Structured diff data
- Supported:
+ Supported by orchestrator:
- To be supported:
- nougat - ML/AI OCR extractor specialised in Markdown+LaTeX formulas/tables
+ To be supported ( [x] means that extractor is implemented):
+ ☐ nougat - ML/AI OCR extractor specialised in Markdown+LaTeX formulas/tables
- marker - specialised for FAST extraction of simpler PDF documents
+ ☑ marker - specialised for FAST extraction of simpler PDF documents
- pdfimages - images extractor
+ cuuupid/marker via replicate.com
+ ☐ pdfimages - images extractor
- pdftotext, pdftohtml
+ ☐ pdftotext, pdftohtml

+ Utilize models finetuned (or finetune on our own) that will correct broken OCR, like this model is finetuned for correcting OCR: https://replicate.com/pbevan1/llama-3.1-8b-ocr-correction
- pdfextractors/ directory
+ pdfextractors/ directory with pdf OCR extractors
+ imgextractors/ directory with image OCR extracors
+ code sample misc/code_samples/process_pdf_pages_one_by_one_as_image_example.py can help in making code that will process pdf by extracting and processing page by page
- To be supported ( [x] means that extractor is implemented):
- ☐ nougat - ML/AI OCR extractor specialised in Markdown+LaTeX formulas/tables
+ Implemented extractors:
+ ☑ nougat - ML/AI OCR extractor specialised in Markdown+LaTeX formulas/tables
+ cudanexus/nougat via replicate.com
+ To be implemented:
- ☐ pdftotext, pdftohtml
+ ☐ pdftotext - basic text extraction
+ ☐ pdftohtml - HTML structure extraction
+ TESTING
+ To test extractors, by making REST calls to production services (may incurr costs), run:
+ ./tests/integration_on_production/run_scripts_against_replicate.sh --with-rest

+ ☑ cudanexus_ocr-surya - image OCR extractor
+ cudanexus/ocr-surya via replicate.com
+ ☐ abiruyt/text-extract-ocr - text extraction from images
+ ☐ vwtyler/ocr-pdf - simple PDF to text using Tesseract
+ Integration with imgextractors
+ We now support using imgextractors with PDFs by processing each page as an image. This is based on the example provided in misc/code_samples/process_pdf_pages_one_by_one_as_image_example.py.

* DIRECTIONS FOR THIS TASK:
Among the entries above, how many lines hold the string "LaTeX"? Answer with the number only.

* RESULT:
4